## [GOAL OF THE EXERCISE]
Determine the number of lines in the following entries that hold the word "none". Give only that number.
*** SUPPLIED MATERIAL Section Begins ***
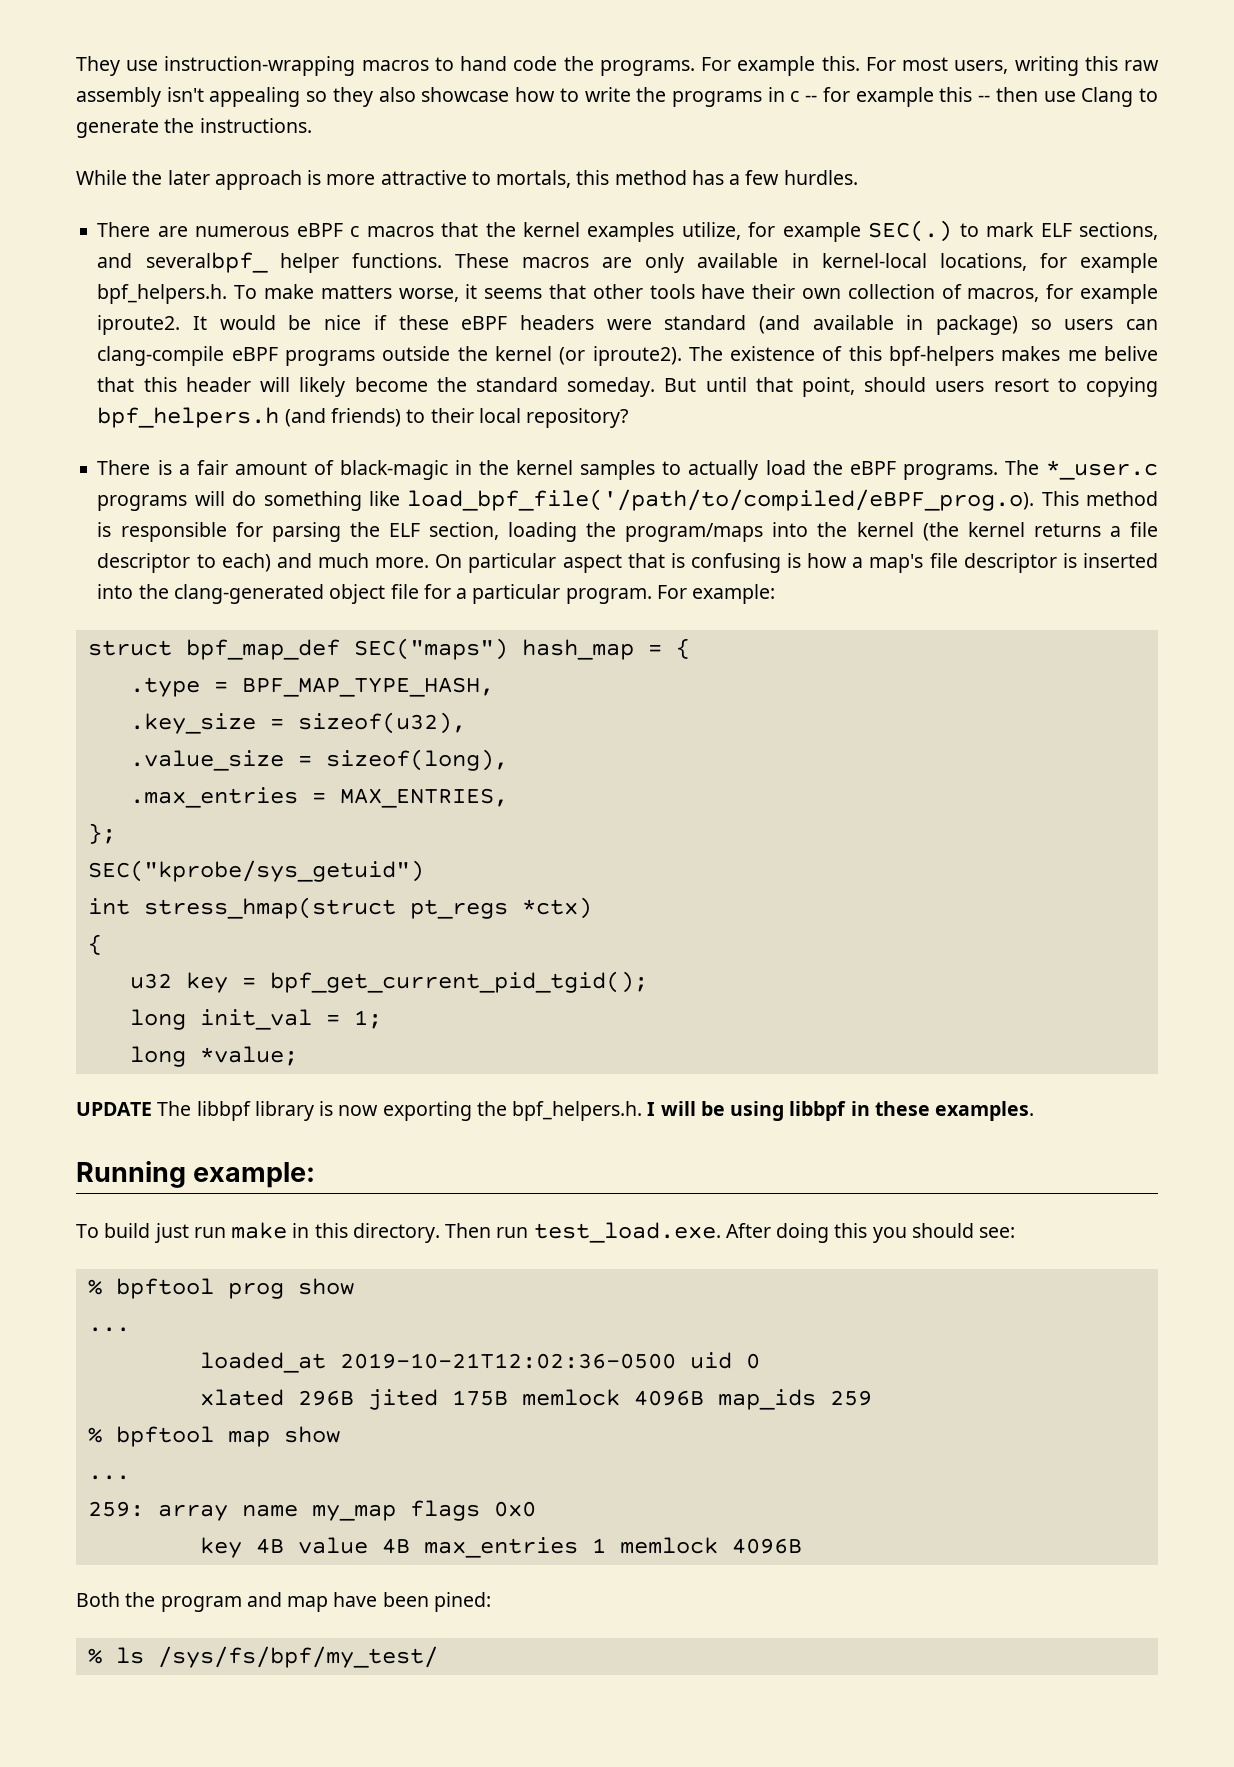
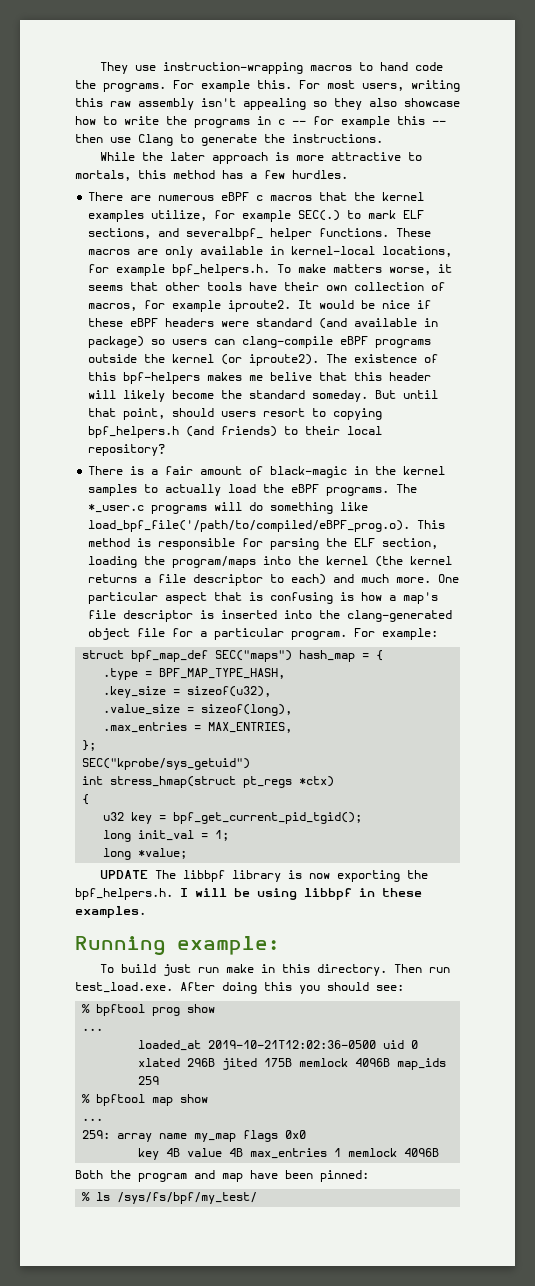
[435,554,463,568] On -> [438,574,460,583] One
[433,1592,491,1612] pined: -> [320,1170,369,1182] pinned:

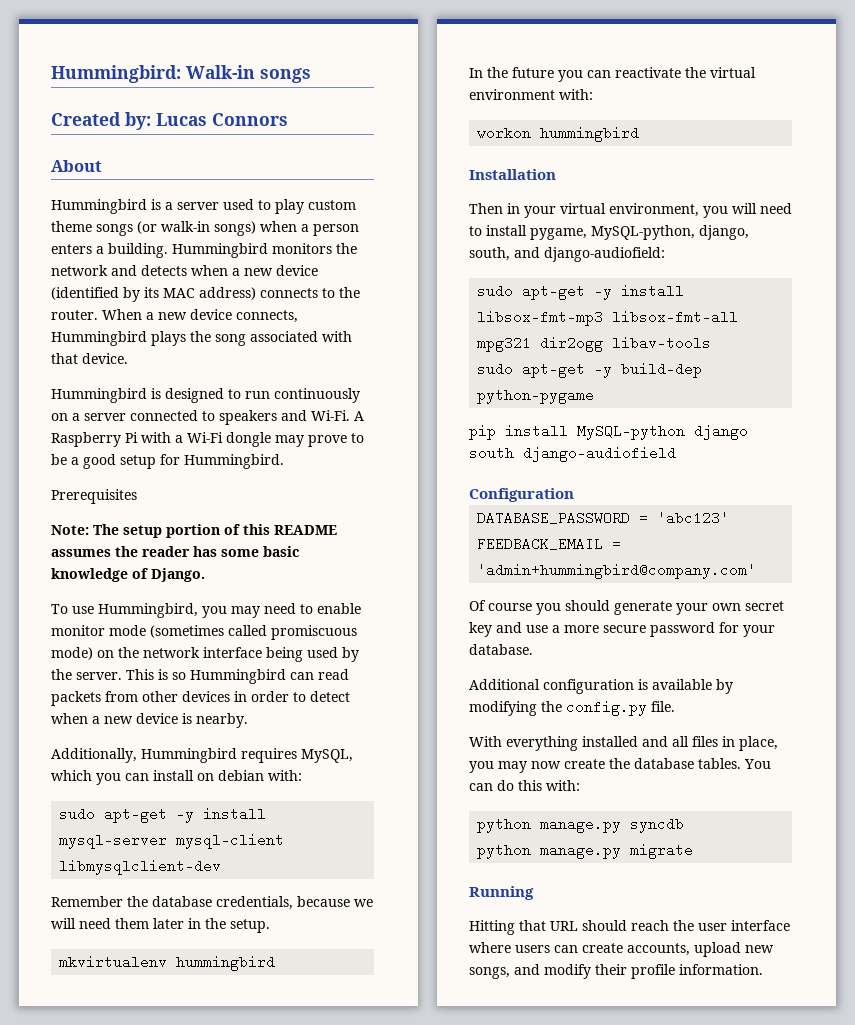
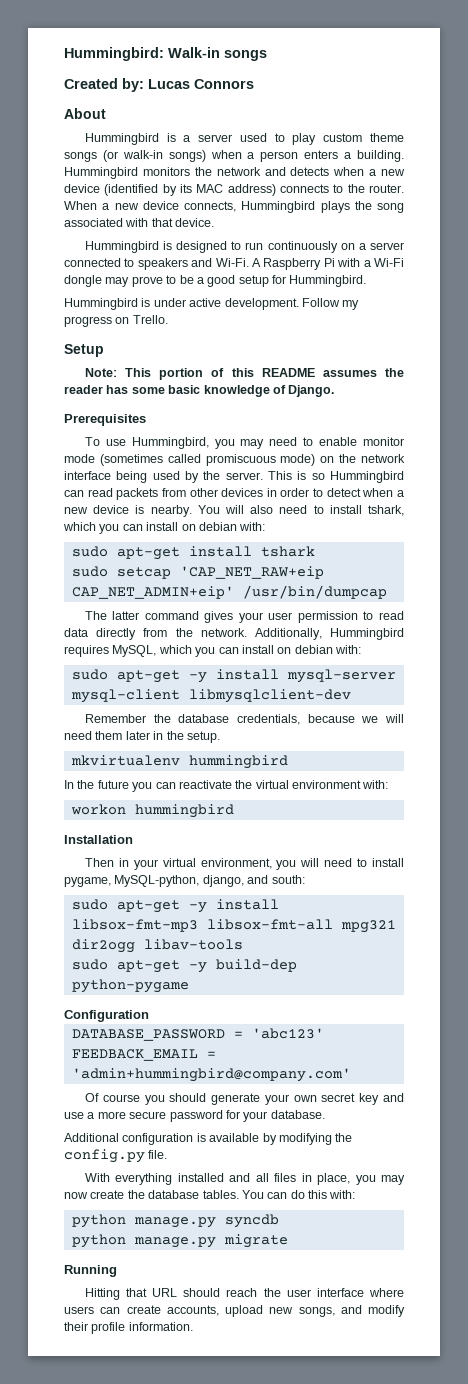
[51,489,137,504] Prerequisites -> [64,298,360,310] [64,315,168,327] [64,344,104,357] Hummingbird is under active development. Follow my progress on Trello. // Setup
[93,524,162,538] The setup -> [125,368,152,377] This
(205, 575) none -> [64,414,146,426] // Prerequisites
(248, 720) // -> [197,505,404,516] [63,522,266,534] [71,546,315,560] [71,566,324,579] [71,585,387,599] [84,611,404,623] [64,628,247,640] You will also need to install tshark, which you can install on debian with: // sudo apt-get install tshark // sudo setcap 'CAP_NET_RAW+eip CAP_NET_ADMIN+eip' /usr/bin/dumpcap // The latter command gives your user permission to read data directly from the network.
[469,247,665,262] south, and django-audiofield: -> [247,875,305,884] and south:
[469,424,748,440] [469,446,676,462] // pip install MySQL-python django south django-audiofield -> (189, 986) none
*** SUPPLIED MATERIAL Section Ends ***
## [ANSWER FOR THE TASK]
2